**Task brief:** In the data that follows, every line containing the word "style" should be returned.

**Source data:**

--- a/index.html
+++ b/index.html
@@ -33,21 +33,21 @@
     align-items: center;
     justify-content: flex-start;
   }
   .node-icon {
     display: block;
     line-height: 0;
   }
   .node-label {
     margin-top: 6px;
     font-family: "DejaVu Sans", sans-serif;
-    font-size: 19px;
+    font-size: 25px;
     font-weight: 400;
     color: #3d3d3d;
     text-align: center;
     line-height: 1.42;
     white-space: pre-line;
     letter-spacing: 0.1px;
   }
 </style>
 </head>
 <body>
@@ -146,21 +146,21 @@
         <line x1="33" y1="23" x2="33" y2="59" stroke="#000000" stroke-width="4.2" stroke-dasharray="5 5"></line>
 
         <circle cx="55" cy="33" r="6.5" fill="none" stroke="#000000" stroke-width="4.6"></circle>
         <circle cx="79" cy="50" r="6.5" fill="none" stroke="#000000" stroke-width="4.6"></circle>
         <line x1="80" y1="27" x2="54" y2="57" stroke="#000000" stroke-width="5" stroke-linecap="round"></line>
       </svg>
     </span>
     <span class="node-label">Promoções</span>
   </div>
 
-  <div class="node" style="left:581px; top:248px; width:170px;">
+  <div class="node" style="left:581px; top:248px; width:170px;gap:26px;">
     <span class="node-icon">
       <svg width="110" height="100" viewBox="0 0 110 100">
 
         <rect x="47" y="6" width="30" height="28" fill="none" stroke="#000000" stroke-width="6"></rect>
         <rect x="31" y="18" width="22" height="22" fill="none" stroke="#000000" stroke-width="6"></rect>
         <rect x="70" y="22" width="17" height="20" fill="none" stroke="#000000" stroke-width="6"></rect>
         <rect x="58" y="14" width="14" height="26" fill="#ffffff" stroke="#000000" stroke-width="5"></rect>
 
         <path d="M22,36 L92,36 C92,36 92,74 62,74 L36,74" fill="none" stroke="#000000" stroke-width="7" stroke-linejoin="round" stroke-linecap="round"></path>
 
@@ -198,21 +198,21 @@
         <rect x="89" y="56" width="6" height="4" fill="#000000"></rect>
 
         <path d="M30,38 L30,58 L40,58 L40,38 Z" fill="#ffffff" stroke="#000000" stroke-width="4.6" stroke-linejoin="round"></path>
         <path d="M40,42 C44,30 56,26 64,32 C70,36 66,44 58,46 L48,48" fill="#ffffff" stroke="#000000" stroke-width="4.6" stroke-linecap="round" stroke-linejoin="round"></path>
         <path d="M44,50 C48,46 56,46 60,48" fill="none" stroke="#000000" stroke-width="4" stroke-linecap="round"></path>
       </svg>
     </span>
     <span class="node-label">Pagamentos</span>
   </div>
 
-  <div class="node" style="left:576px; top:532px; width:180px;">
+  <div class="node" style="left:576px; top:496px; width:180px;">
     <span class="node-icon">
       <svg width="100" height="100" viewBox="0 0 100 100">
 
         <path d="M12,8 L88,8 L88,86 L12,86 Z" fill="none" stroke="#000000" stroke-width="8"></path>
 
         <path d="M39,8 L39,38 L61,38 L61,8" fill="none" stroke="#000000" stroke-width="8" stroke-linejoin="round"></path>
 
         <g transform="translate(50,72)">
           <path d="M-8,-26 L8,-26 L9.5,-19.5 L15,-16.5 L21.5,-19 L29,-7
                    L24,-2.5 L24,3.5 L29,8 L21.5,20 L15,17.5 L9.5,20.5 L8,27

**Exercise solution:**
 </style>
-  <div class="node" style="left:581px; top:248px; width:170px;">
+  <div class="node" style="left:581px; top:248px; width:170px;gap:26px;">
-  <div class="node" style="left:576px; top:532px; width:180px;">
+  <div class="node" style="left:576px; top:496px; width:180px;">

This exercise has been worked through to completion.